▶ Records provided:
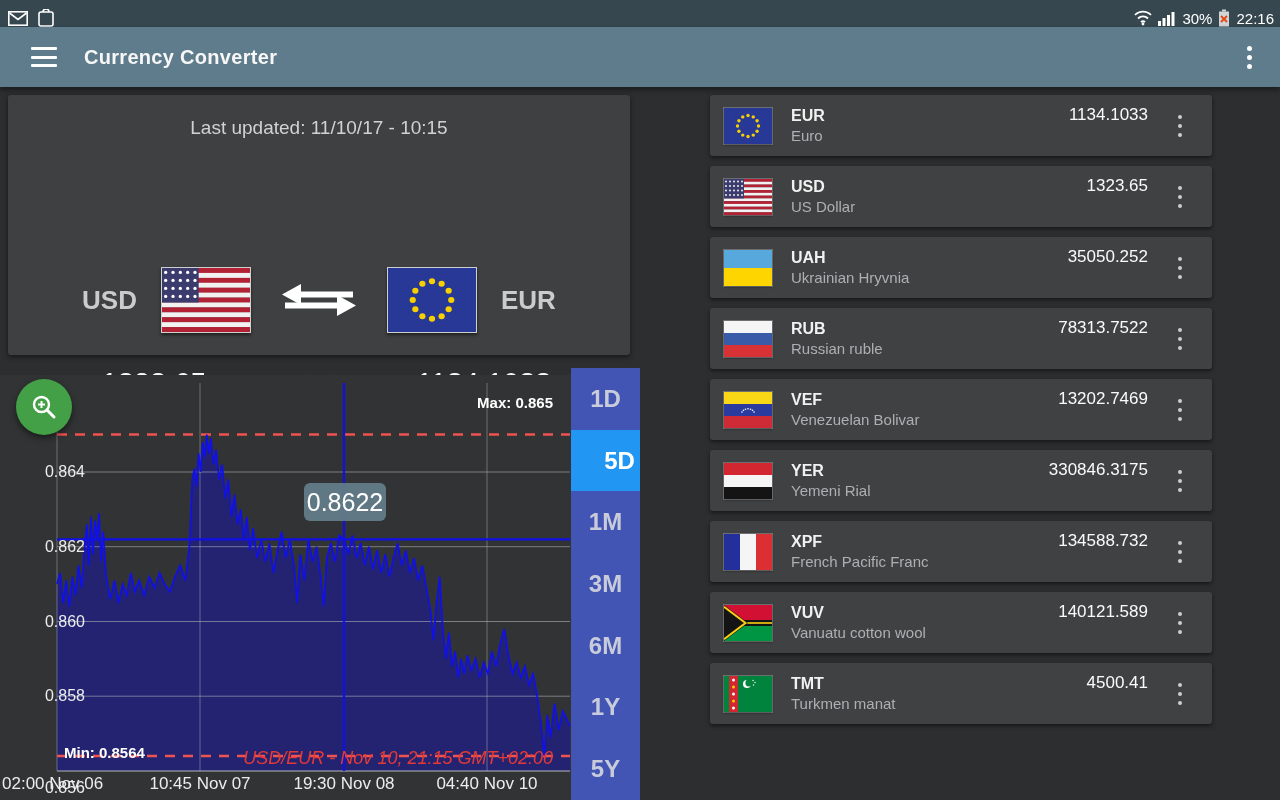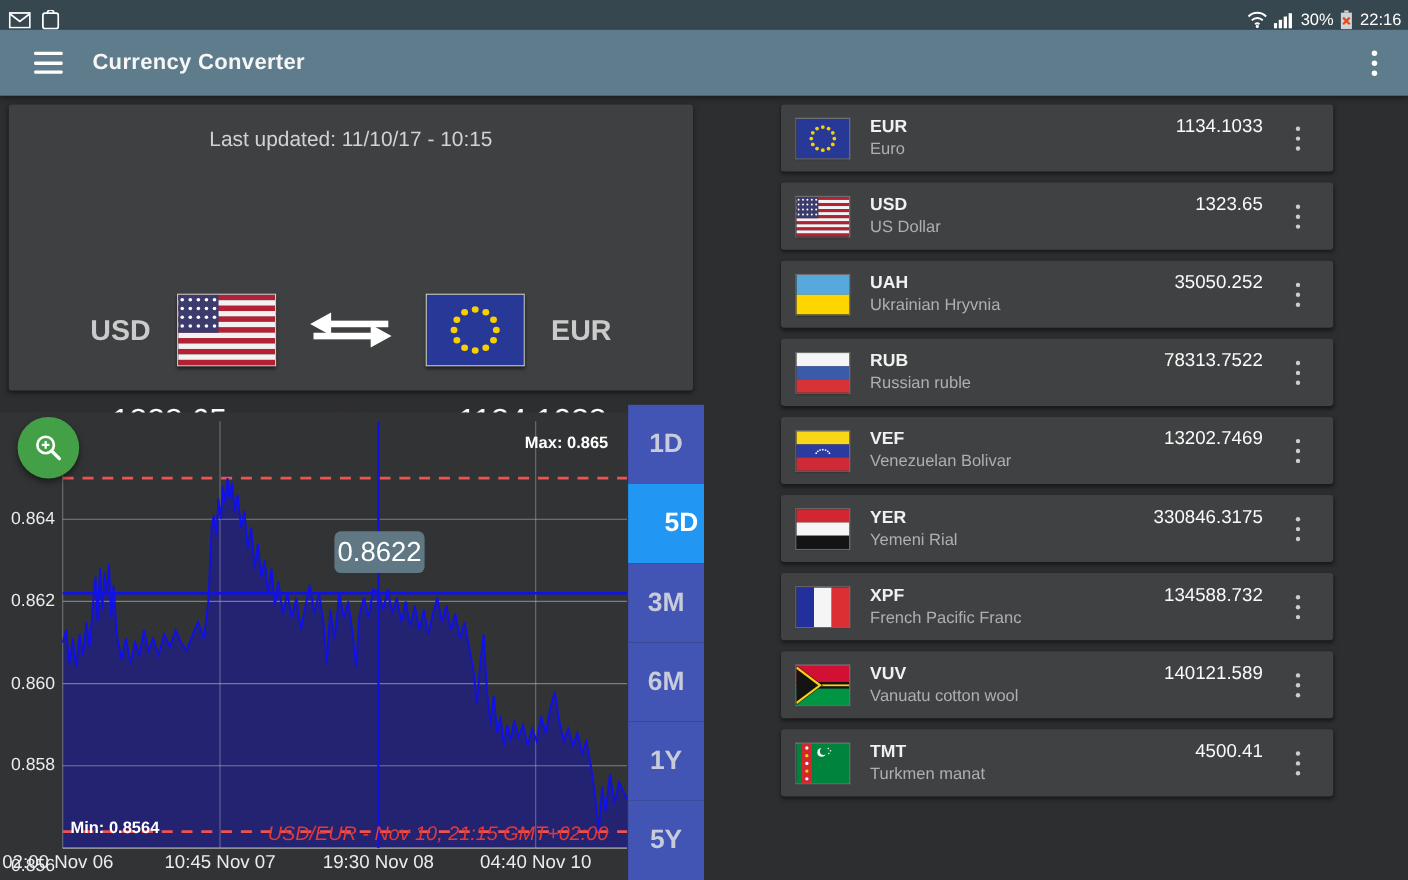--- a/index.html
+++ b/index.html
@@ -27,21 +27,21 @@
   .cur-label{font-size:26px;font-weight:bold;color:#cbcbcb;}
   .bigflag{width:90px;height:66px;display:block;border:1px solid #cfcfcf;box-sizing:border-box;box-shadow:0 2px 3px rgba(0,0,0,.5);}
   .bigflag svg{display:block;}
   .swap{width:88px;height:44px;display:block;}
   .fields{position:absolute;top:272px;left:0;right:0;display:flex;justify-content:center;align-items:flex-start;}
   .field{width:260px;text-align:center;color:#fafafa;font-size:29px;padding-bottom:12px;border-bottom:1px solid #8e9294;}
   .clear-x{width:44px;height:44px;margin:0 13px;display:block;}
   
   .chart-zone{position:absolute;left:0;top:375px;width:571px;height:425px;background:#323334;}
   .chart-zone svg.plot{position:absolute;left:0;top:0;}
-  .ylab{position:absolute;width:50px;text-align:right;color:#ececec;font-size:16px;}
+  .ylab{position:absolute;width:50px;text-align:right;color:#ececec;font-size:16px;padding-left:35px;}
   .xlab{position:absolute;top:399px;color:#ececec;font-size:17px;white-space:nowrap;}
   .maxlab{position:absolute;right:18px;top:19px;color:#fff;font-size:15px;font-weight:bold;}
   .minlab{position:absolute;left:64px;top:369px;color:#fff;font-size:15px;font-weight:bold;}
   .chart-footer{position:absolute;right:18px;top:373px;color:#e53935;font-size:18px;font-style:italic;}
   .tooltip{position:absolute;left:304px;top:108px;width:82px;height:38px;background:rgba(99,126,139,.92);
            border-radius:6px;color:#fff;font-size:25px;line-height:38px;text-align:center;}
   .fab{position:absolute;left:16px;top:4px;width:56px;height:56px;border-radius:50%;background:#43a047;
        box-shadow:0 3px 6px rgba(0,0,0,.5);display:flex;align-items:center;justify-content:center;cursor:pointer;}
   
   .ranges{position:absolute;left:571px;top:368px;width:69px;height:432px;display:flex;flex-direction:column;}
@@ -242,20 +242,23 @@
   </div>
 
   <div class="ranges" id="ranges">
       <div class="rbtn">
         <span>1D</span>
       </div>
       <div class="rbtn selected">
         <span>5D</span>
       </div>
       <div class="rbtn">
+        <span>1M</span>
+      </div>
+      <div class="rbtn">
         <span>3M</span>
       </div>
       <div class="rbtn">
         <span>6M</span>
       </div>
       <div class="rbtn">
         <span>1Y</span>
       </div>
       <div class="rbtn">
         <span>5Y</span>

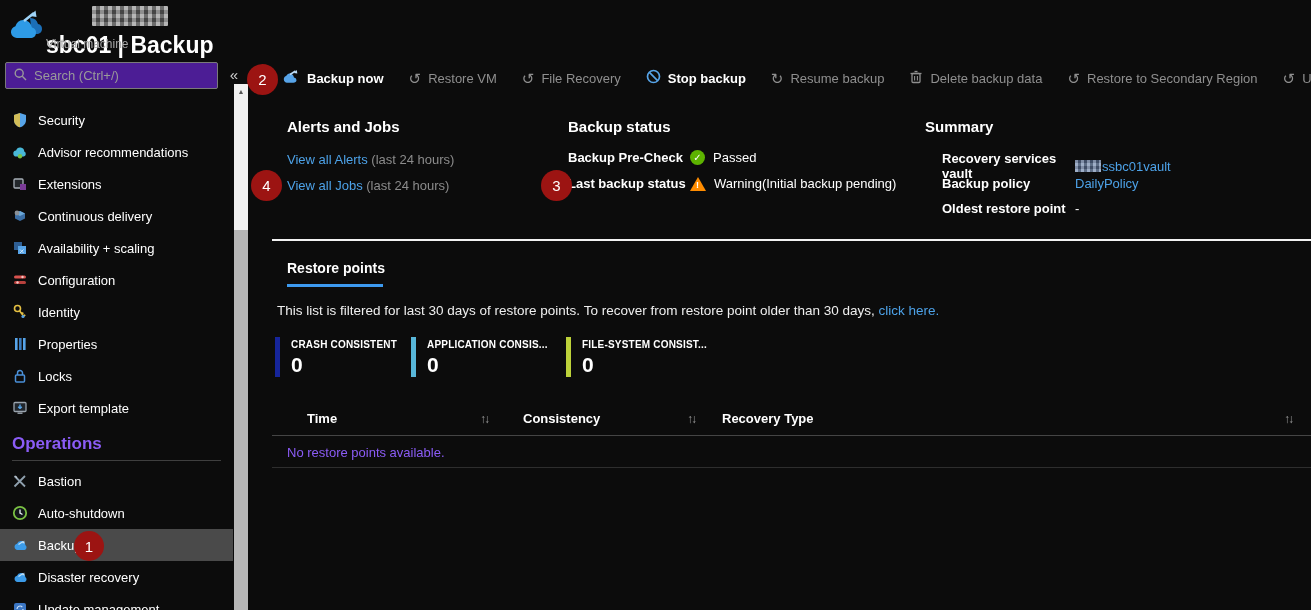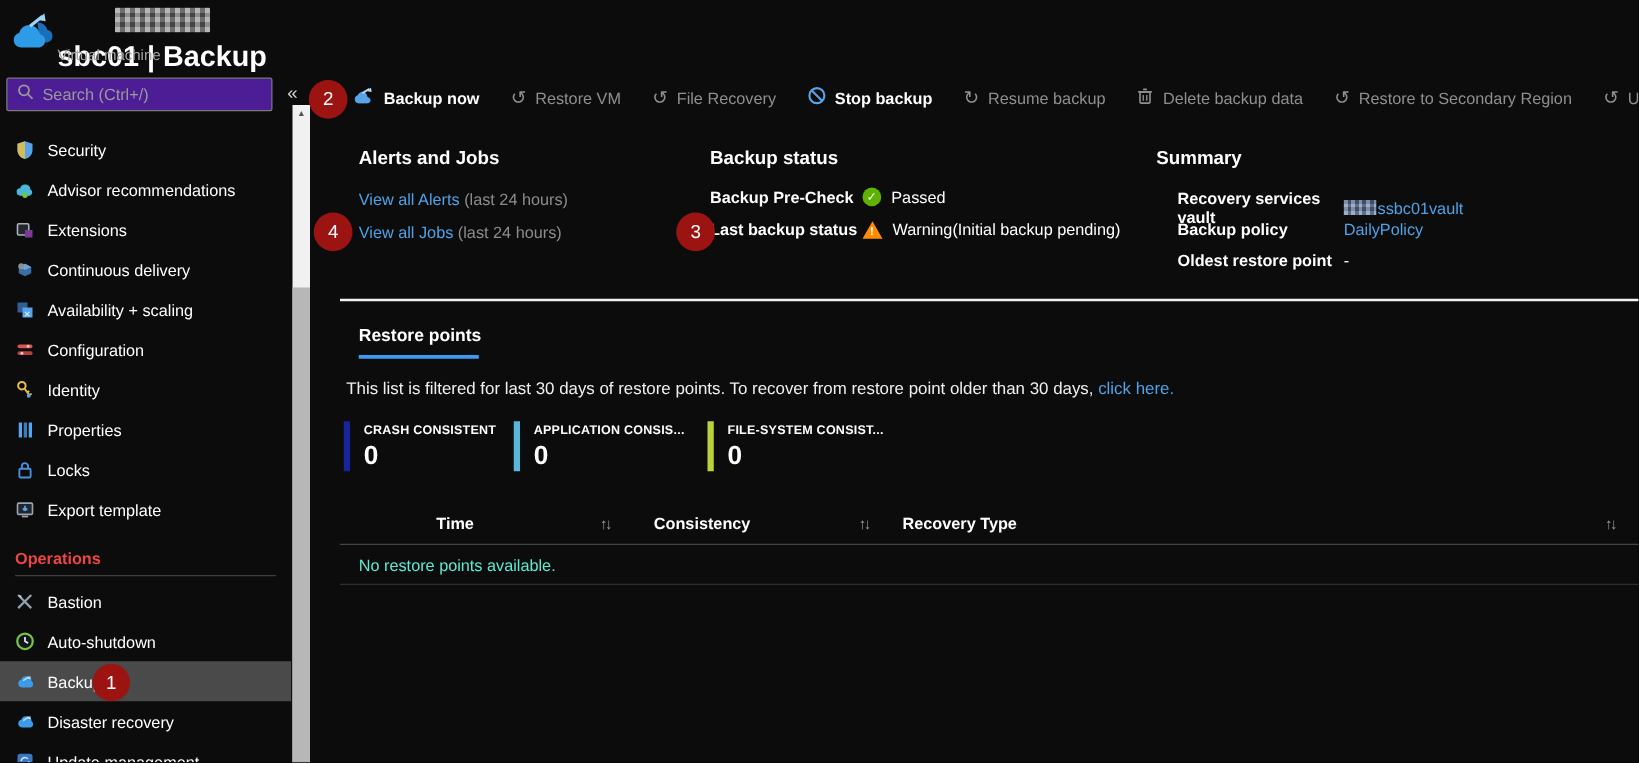--- a/index.html
+++ b/index.html
@@ -28,21 +28,21 @@
   
   .toolbar { position:absolute; left:283px; top:60px; height:36px; display:flex; align-items:center; gap:25px; white-space:nowrap; }
   .tb-btn { display:flex; align-items:center; gap:7px; font-size:13px; cursor:pointer; }
   .tb-btn .lbl { color:#8f8f8f; }
   .tb-btn.enabled .lbl { color:#fff; font-weight:700; }
   .tb-glyph { font-size:15px; color:#8f8f8f; line-height:1; }
   
   .sidebar { position:absolute; left:0; top:104px; width:233px; height:506px; overflow:hidden; }
   .side-item { height:32px; display:flex; align-items:center; gap:10px; padding:0 12px; font-size:13px; color:#fff; cursor:pointer; }
   .side-item.selected { background:#4a4a4a; }
-  .side-section { height:30px; display:flex; align-items:flex-end; padding:0 12px 6px; font-size:13px; font-weight:700; color:#ef4444; margin-top:6px; }
+  .side-section { height:30px; display:flex; align-items:flex-end; padding:0 12px 6px; font-size:17px; font-weight:700; color:#8b5cf6; margin-top:6px; }
   .side-divider { height:1px; background:#3f3f3f; margin:0 12px 4px 12px; }
   .sicon { width:16px; height:16px; flex:none; display:inline-flex; }
   
   .scrollbar { position:absolute; left:234px; top:84px; width:14px; height:526px; background:#f1f1f1; }
   .sb-up { height:15px; display:flex; align-items:center; justify-content:center; font-size:7px; color:#555; }
   .sb-thumb { position:absolute; left:0; top:146px; width:14px; height:380px; background:#b7b7b7; }
   
   .badge { position:absolute; width:31px; height:31px; border-radius:50%; background:#9c1412;
     color:#fff; font-size:15px; display:flex; align-items:center; justify-content:center; z-index:5; }
   
@@ -67,21 +67,21 @@
   .counter { position:absolute; top:337px; display:flex; }
   .counter .bar { width:5px; height:40px; }
   .counter .ctxt { margin-left:11px; display:flex; flex-direction:column; }
   .counter .clabel { font-size:10px; font-weight:700; letter-spacing:.2px; color:#fff; margin-top:2px; }
   .counter .cval { font-size:21px; font-weight:700; color:#fff; margin-top:3px; }
   
   .tbl-head { position:absolute; left:272px; top:404px; width:1039px; height:32px; border-bottom:1px solid #454545; }
   .tbl-col { position:absolute; top:7px; font-size:13px; font-weight:700; color:#fff; cursor:pointer; }
   .sort { position:absolute; top:8px; font-size:12px; color:#9a9a9a; letter-spacing:-2px; cursor:pointer; }
   .tbl-row { position:absolute; left:272px; top:437px; width:1039px; height:31px; border-bottom:1px solid #2e2e2e;
-    display:flex; align-items:center; padding-left:15px; font-size:13px; color:#5eead4; }
+    display:flex; align-items:center; padding-left:15px; font-size:13px; color:#8b5cf6; }
 </style>
 </head>
 <body>
 
 <div id="screen">
 
   <span class="hdr-icon">
     <svg width="36" height="32" viewBox="0 0 36 32">
       <path d="M20 10a8 8 0 0 1 8 6 5 5 0 0 1 4 5c0 3-2.4 5-5.4 5H22z" fill="#1b6fb8"></path>
       <path d="M13 12a9 9 0 0 1 9 7.4A5.4 5.4 0 0 1 26 25c0 3-2.5 5-5.6 5H7a6 6 0 0 1-1.6-11.8A9 9 0 0 1 13 12z" fill="#2e9be6"></path>
@@ -389,21 +389,21 @@
   </div>
   <div class="counter" style="left:566px;">
     <div class="bar" style="background-color: rgb(189, 210, 58);"></div>
     <div class="ctxt">
       <span class="clabel">FILE-SYSTEM CONSIST...</span>
       <span class="cval">0</span>
     </div>
   </div>
 
   <div class="tbl-head">
-    <span class="tbl-col" style="left:35px;margin-left:42px;">Time</span>
+    <span class="tbl-col" style="left:35px;">Time</span>
     <span class="sort" style="left:208px;">↑↓</span>
     <span class="tbl-col" style="left:251px;">Consistency</span>
     <span class="sort" style="left:415px;">↑↓</span>
     <span class="tbl-col" style="left:450px;">Recovery Type</span>
     <span class="sort" style="left:1012px;">↑↓</span>
   </div>
   <div class="tbl-row">
     <span>No restore points available.</span>
   </div>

▶ Assignment: Your task is to repeat the listing exactly while omitting its pictures.

▶ Task result:
--- a/index.html
+++ b/index.html
@@ -27,21 +27,21 @@
   .cur-label{font-size:26px;font-weight:bold;color:#cbcbcb;}
   .bigflag{width:90px;height:66px;display:block;border:1px solid #cfcfcf;box-sizing:border-box;box-shadow:0 2px 3px rgba(0,0,0,.5);}
   .bigflag svg{display:block;}
   .swap{width:88px;height:44px;display:block;}
   .fields{position:absolute;top:272px;left:0;right:0;display:flex;justify-content:center;align-items:flex-start;}
   .field{width:260px;text-align:center;color:#fafafa;font-size:29px;padding-bottom:12px;border-bottom:1px solid #8e9294;}
   .clear-x{width:44px;height:44px;margin:0 13px;display:block;}
   
   .chart-zone{position:absolute;left:0;top:375px;width:571px;height:425px;background:#323334;}
   .chart-zone svg.plot{position:absolute;left:0;top:0;}
-  .ylab{position:absolute;width:50px;text-align:right;color:#ececec;font-size:16px;}
+  .ylab{position:absolute;width:50px;text-align:right;color:#ececec;font-size:16px;padding-left:35px;}
   .xlab{position:absolute;top:399px;color:#ececec;font-size:17px;white-space:nowrap;}
   .maxlab{position:absolute;right:18px;top:19px;color:#fff;font-size:15px;font-weight:bold;}
   .minlab{position:absolute;left:64px;top:369px;color:#fff;font-size:15px;font-weight:bold;}
   .chart-footer{position:absolute;right:18px;top:373px;color:#e53935;font-size:18px;font-style:italic;}
   .tooltip{position:absolute;left:304px;top:108px;width:82px;height:38px;background:rgba(99,126,139,.92);
            border-radius:6px;color:#fff;font-size:25px;line-height:38px;text-align:center;}
   .fab{position:absolute;left:16px;top:4px;width:56px;height:56px;border-radius:50%;background:#43a047;
        box-shadow:0 3px 6px rgba(0,0,0,.5);display:flex;align-items:center;justify-content:center;cursor:pointer;}
   
   .ranges{position:absolute;left:571px;top:368px;width:69px;height:432px;display:flex;flex-direction:column;}
@@ -242,20 +242,23 @@
   </div>
 
   <div class="ranges" id="ranges">
       <div class="rbtn">
         <span>1D</span>
       </div>
       <div class="rbtn selected">
         <span>5D</span>
       </div>
       <div class="rbtn">
+        <span>1M</span>
+      </div>
+      <div class="rbtn">
         <span>3M</span>
       </div>
       <div class="rbtn">
         <span>6M</span>
       </div>
       <div class="rbtn">
         <span>1Y</span>
       </div>
       <div class="rbtn">
         <span>5Y</span>

--- a/index.html
+++ b/index.html
@@ -28,21 +28,21 @@
   
   .toolbar { position:absolute; left:283px; top:60px; height:36px; display:flex; align-items:center; gap:25px; white-space:nowrap; }
   .tb-btn { display:flex; align-items:center; gap:7px; font-size:13px; cursor:pointer; }
   .tb-btn .lbl { color:#8f8f8f; }
   .tb-btn.enabled .lbl { color:#fff; font-weight:700; }
   .tb-glyph { font-size:15px; color:#8f8f8f; line-height:1; }
   
   .sidebar { position:absolute; left:0; top:104px; width:233px; height:506px; overflow:hidden; }
   .side-item { height:32px; display:flex; align-items:center; gap:10px; padding:0 12px; font-size:13px; color:#fff; cursor:pointer; }
   .side-item.selected { background:#4a4a4a; }
-  .side-section { height:30px; display:flex; align-items:flex-end; padding:0 12px 6px; font-size:13px; font-weight:700; color:#ef4444; margin-top:6px; }
+  .side-section { height:30px; display:flex; align-items:flex-end; padding:0 12px 6px; font-size:17px; font-weight:700; color:#8b5cf6; margin-top:6px; }
   .side-divider { height:1px; background:#3f3f3f; margin:0 12px 4px 12px; }
   .sicon { width:16px; height:16px; flex:none; display:inline-flex; }
   
   .scrollbar { position:absolute; left:234px; top:84px; width:14px; height:526px; background:#f1f1f1; }
   .sb-up { height:15px; display:flex; align-items:center; justify-content:center; font-size:7px; color:#555; }
   .sb-thumb { position:absolute; left:0; top:146px; width:14px; height:380px; background:#b7b7b7; }
   
   .badge { position:absolute; width:31px; height:31px; border-radius:50%; background:#9c1412;
     color:#fff; font-size:15px; display:flex; align-items:center; justify-content:center; z-index:5; }
   
@@ -67,21 +67,21 @@
   .counter { position:absolute; top:337px; display:flex; }
   .counter .bar { width:5px; height:40px; }
   .counter .ctxt { margin-left:11px; display:flex; flex-direction:column; }
   .counter .clabel { font-size:10px; font-weight:700; letter-spacing:.2px; color:#fff; margin-top:2px; }
   .counter .cval { font-size:21px; font-weight:700; color:#fff; margin-top:3px; }
   
   .tbl-head { position:absolute; left:272px; top:404px; width:1039px; height:32px; border-bottom:1px solid #454545; }
   .tbl-col { position:absolute; top:7px; font-size:13px; font-weight:700; color:#fff; cursor:pointer; }
   .sort { position:absolute; top:8px; font-size:12px; color:#9a9a9a; letter-spacing:-2px; cursor:pointer; }
   .tbl-row { position:absolute; left:272px; top:437px; width:1039px; height:31px; border-bottom:1px solid #2e2e2e;
-    display:flex; align-items:center; padding-left:15px; font-size:13px; color:#5eead4; }
+    display:flex; align-items:center; padding-left:15px; font-size:13px; color:#8b5cf6; }
 </style>
 </head>
 <body>
 
 <div id="screen">
 
   <span class="hdr-icon">
     <svg width="36" height="32" viewBox="0 0 36 32">
       <path d="M20 10a8 8 0 0 1 8 6 5 5 0 0 1 4 5c0 3-2.4 5-5.4 5H22z" fill="#1b6fb8"></path>
       <path d="M13 12a9 9 0 0 1 9 7.4A5.4 5.4 0 0 1 26 25c0 3-2.5 5-5.6 5H7a6 6 0 0 1-1.6-11.8A9 9 0 0 1 13 12z" fill="#2e9be6"></path>
@@ -389,21 +389,21 @@
   </div>
   <div class="counter" style="left:566px;">
     <div class="bar" style="background-color: rgb(189, 210, 58);"></div>
     <div class="ctxt">
       <span class="clabel">FILE-SYSTEM CONSIST...</span>
       <span class="cval">0</span>
     </div>
   </div>
 
   <div class="tbl-head">
-    <span class="tbl-col" style="left:35px;margin-left:42px;">Time</span>
+    <span class="tbl-col" style="left:35px;">Time</span>
     <span class="sort" style="left:208px;">↑↓</span>
     <span class="tbl-col" style="left:251px;">Consistency</span>
     <span class="sort" style="left:415px;">↑↓</span>
     <span class="tbl-col" style="left:450px;">Recovery Type</span>
     <span class="sort" style="left:1012px;">↑↓</span>
   </div>
   <div class="tbl-row">
     <span>No restore points available.</span>
   </div>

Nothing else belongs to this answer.